## What needs to be done:
From the records below, extract only the lines running from the line with "align-items: flex-end ->" to the line with "font-style: none ->", both lines included, reproducing them exactly.

## Dataset content:

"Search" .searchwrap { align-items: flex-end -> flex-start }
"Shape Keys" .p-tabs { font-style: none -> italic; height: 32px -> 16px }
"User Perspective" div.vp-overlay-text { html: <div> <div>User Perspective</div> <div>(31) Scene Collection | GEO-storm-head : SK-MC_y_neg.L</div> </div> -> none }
...
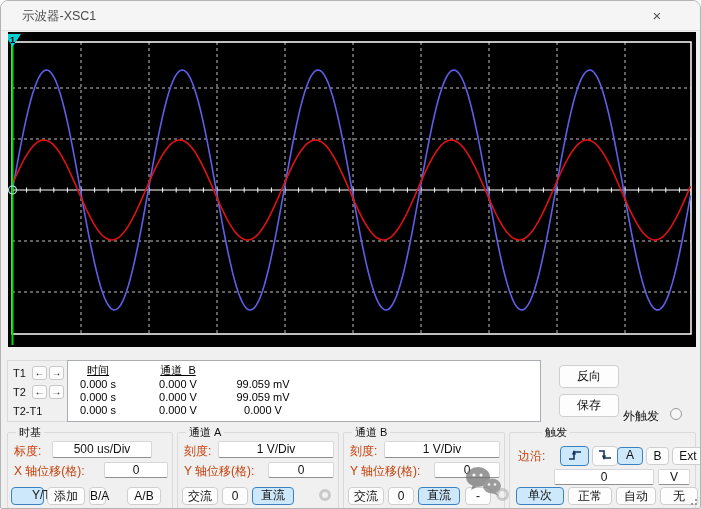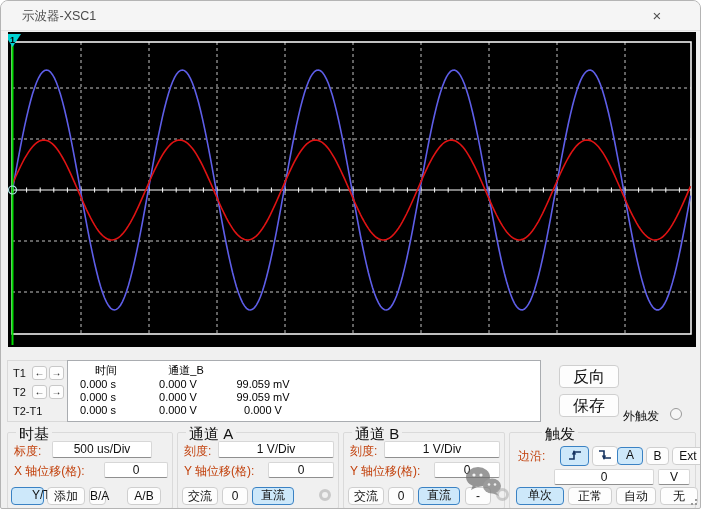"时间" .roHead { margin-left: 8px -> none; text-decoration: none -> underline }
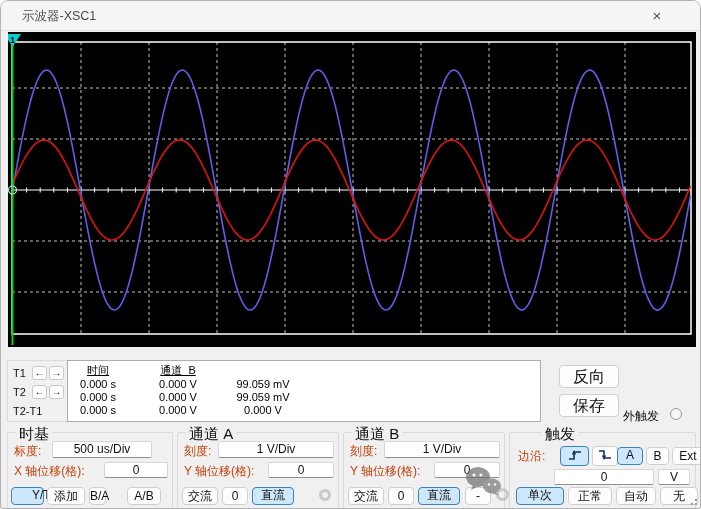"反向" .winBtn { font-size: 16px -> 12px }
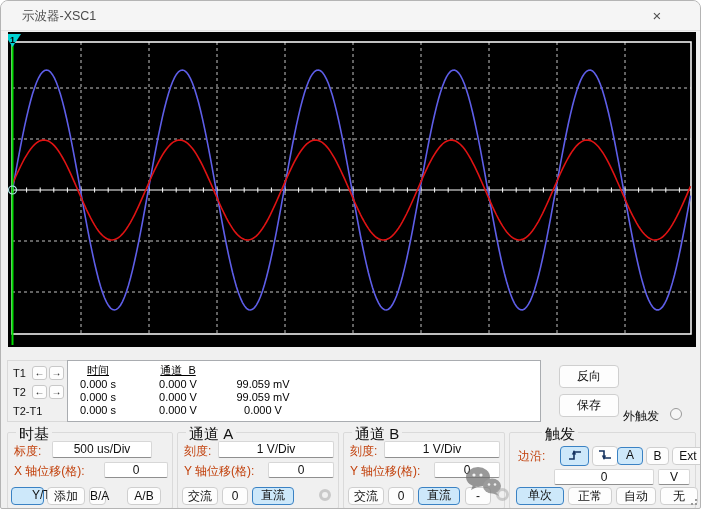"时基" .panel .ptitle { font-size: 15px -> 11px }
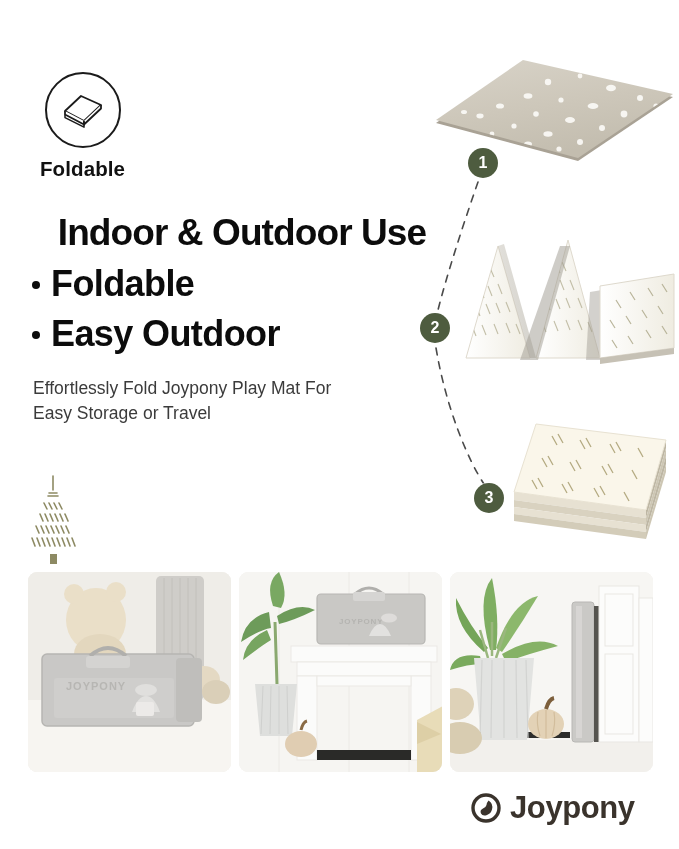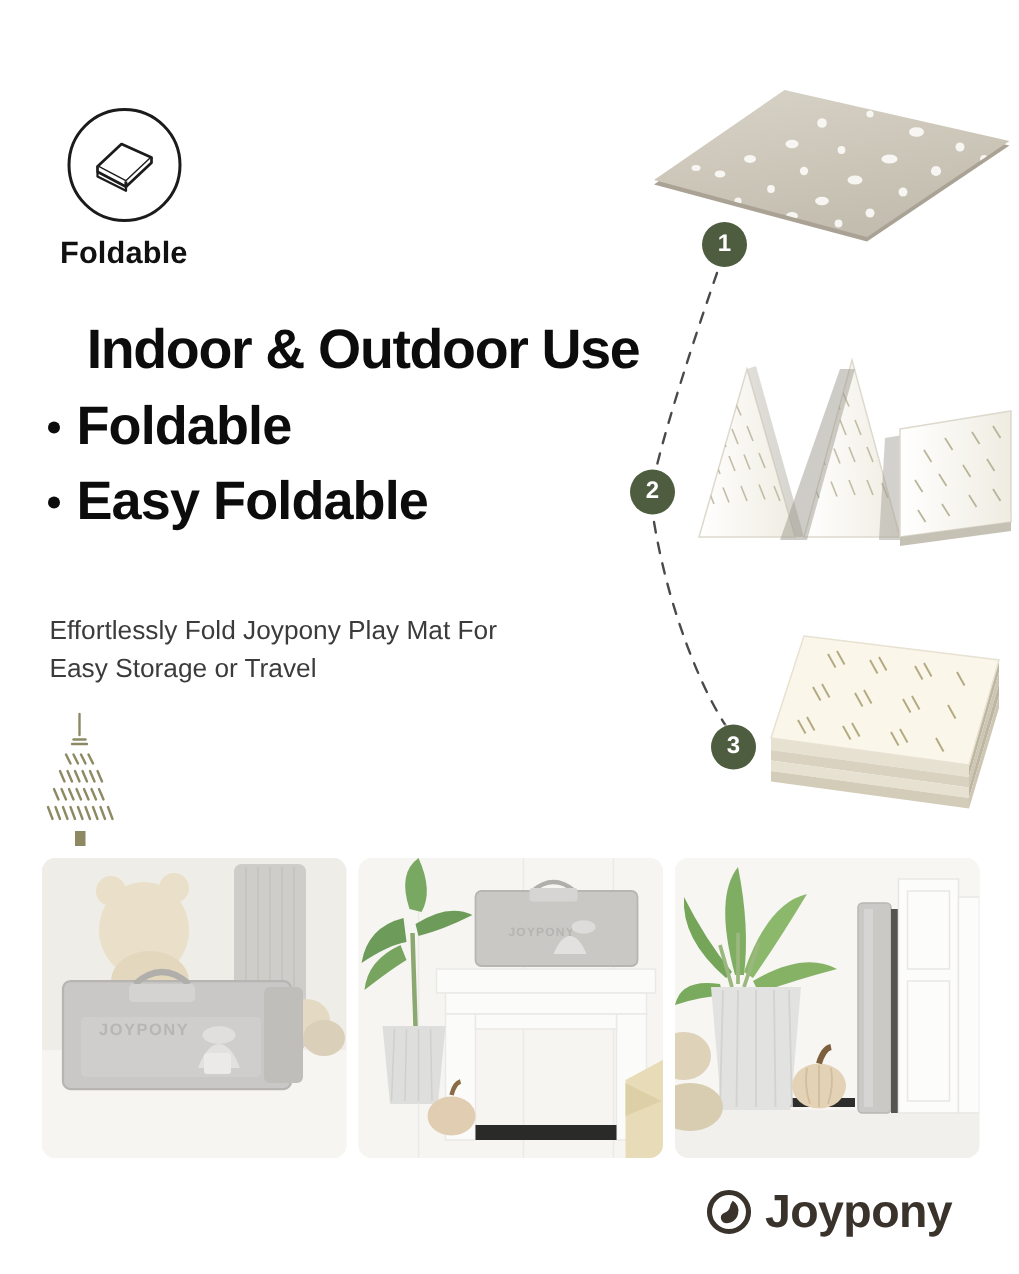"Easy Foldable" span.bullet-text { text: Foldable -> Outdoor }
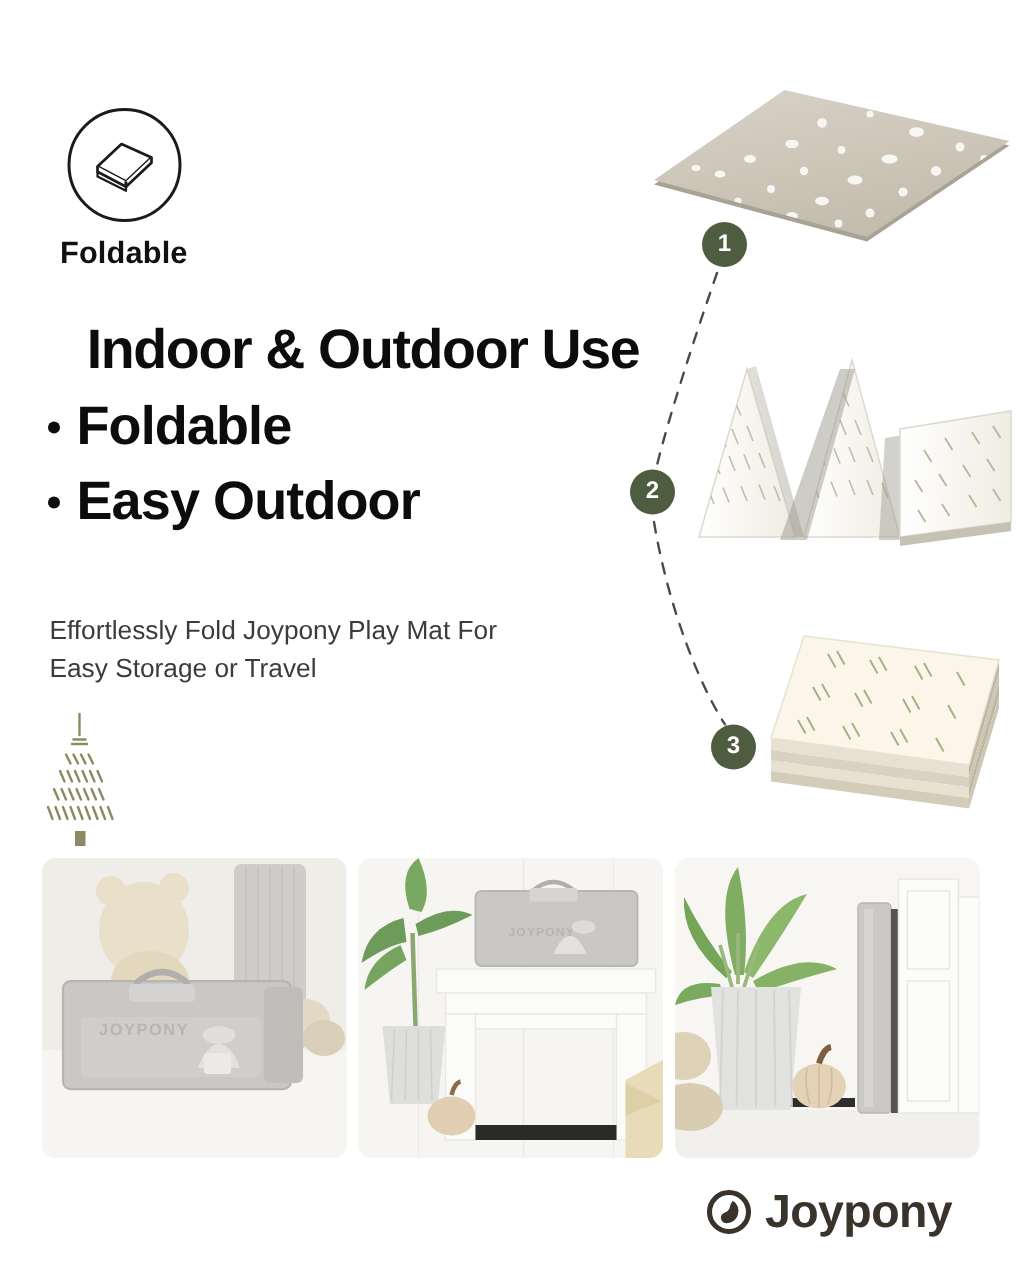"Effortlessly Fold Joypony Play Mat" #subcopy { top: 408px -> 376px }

## Solution to this task:
"Search" .searchwrap { align-items: flex-end -> flex-start }
"Shape Keys" .p-tabs { font-style: none -> italic; height: 32px -> 16px }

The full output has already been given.